The real risk is not having what you need in the future when you need it.
You have no clear financial goals and have no financial plan
Garry says when investors talk about unrealistic returns and relying on their gut, or not really knowing what they need, it's a tip-off that their goals are unclear and they have no plan.
Coldren says the Natixis survey found that 51% of those investors surveyed were not working with a financial advisor.
Given increased life expectancies in the U.S., investors may need to fund more than two decades of retirement expenses. But the survey found only 27% of investors are very confident their current investment strategy will deliver stable income. And if their retirement funding fell short, 46% of Americans say they will continue to work and 31% would rely on family support.
Garry asserts that having a financial plan and sticking to it works for most people.
"Changes in the market from day-to-day or even year-to-year probably don't necessitate changes in most peoples' plans," he said. "Changes in your life are what will cause you to change your plan."
He advises using a planer or an advisor to help keep you accountable to the plan and to evaluate when changes in your life may cause you to change your plan.
Don't know whom to see to get your investment goals down to Earth?

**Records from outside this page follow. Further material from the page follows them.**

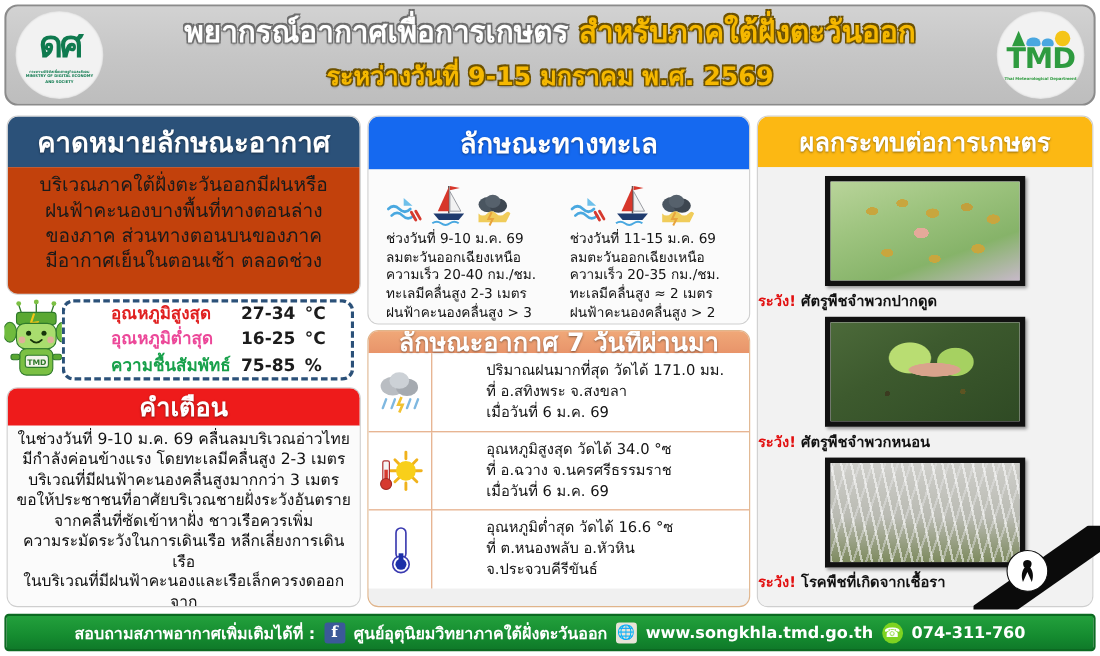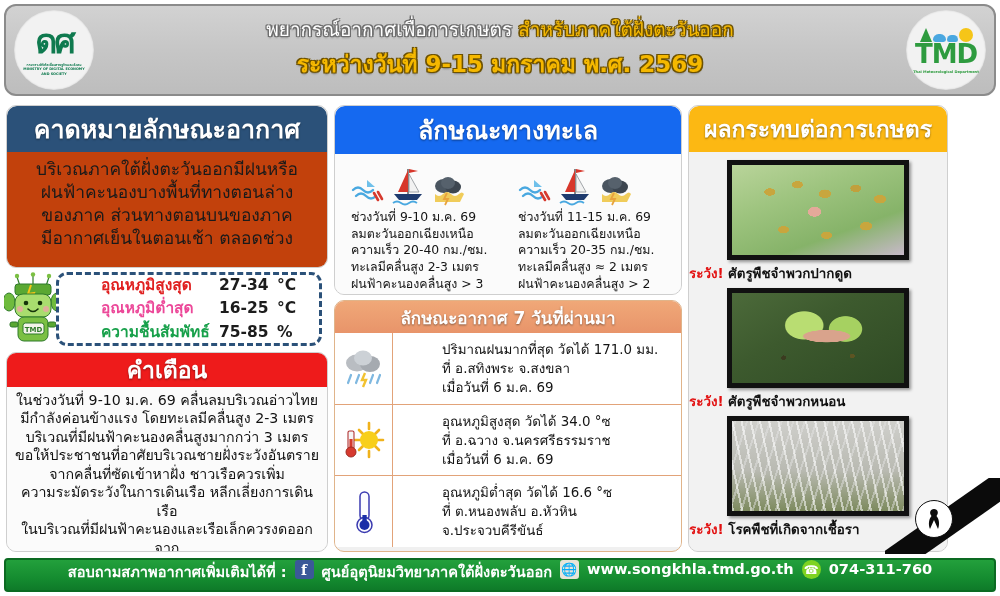"พยากรณ์อากาศเพื่อการเกษตร" .title-line1 { font-size: 19px -> 27px; font-weight: normal -> bold }
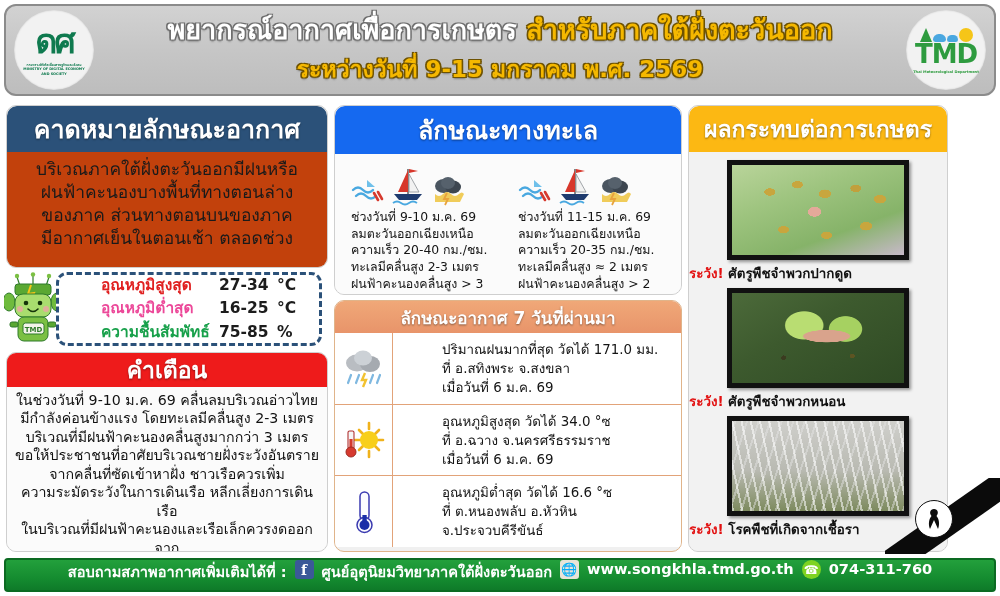"ผลกระทบต่อการเกษตร" #panel-agri { width: 260px -> 306px }
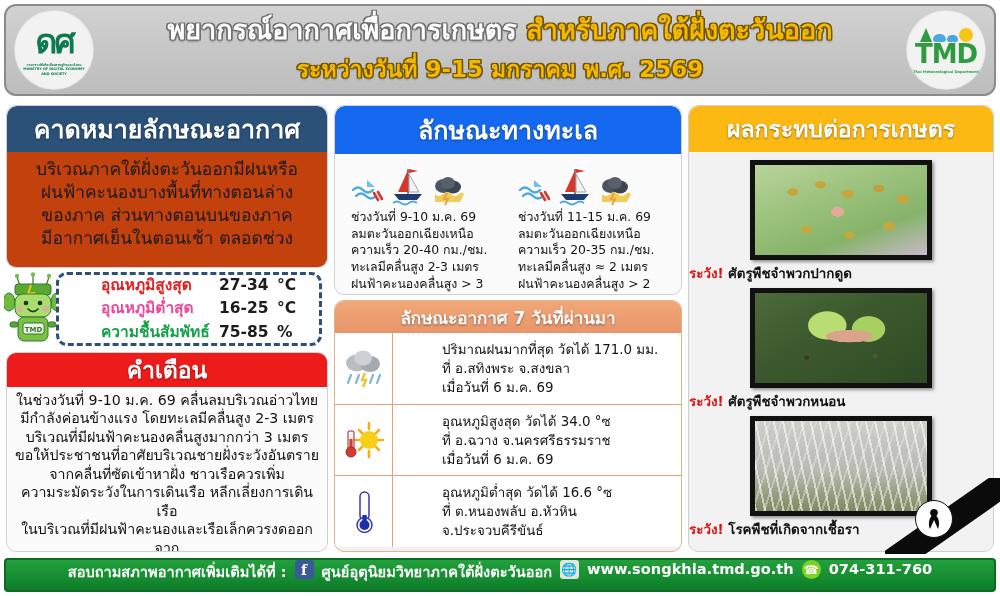"ลักษณะอากาศ 7 วันที่ผ่านมา" #panel-7day .panel-head { font-size: 17px -> 23px; height: 32px -> 20px }
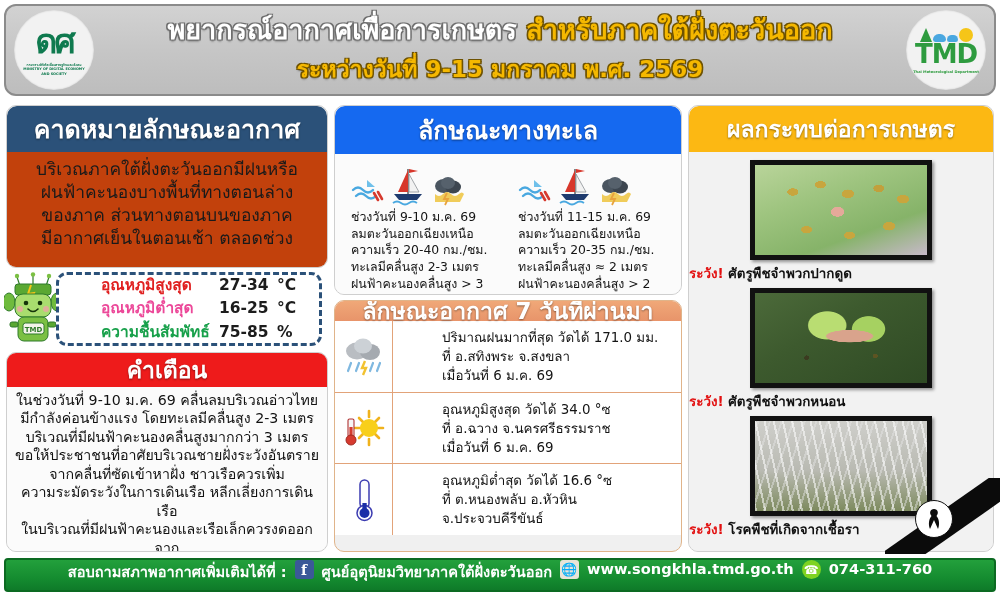"สอบถามสภาพอากาศเพิ่มเติมได้ที่ :" .footer { align-items: flex-start -> center }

If you need help with all of your personal finance issues such as budgeting, expenses, credit, savings, life insurance and retirement planning, you want to see a Certified Financial Planner (CFP) who is trained and certified to help you plan your total finances.
If you just want help on the investment side, you'll want to find a Certified Financial Advisor (CFA) trained and certified in the financial analysis of companies, running portfolios, who is focused on investments.
Coldren says a good way to find a trusted professional is through referrals from trusted family and friends.
You can also find a CFA through the National Association of Personal Finance Advisors, and you can find a CFP through the Financial Planning Association.
Still having trouble with the trust issue? Look for those planners and advisors who work on a fee-for-service basis instead of sales commissions, advises Garry.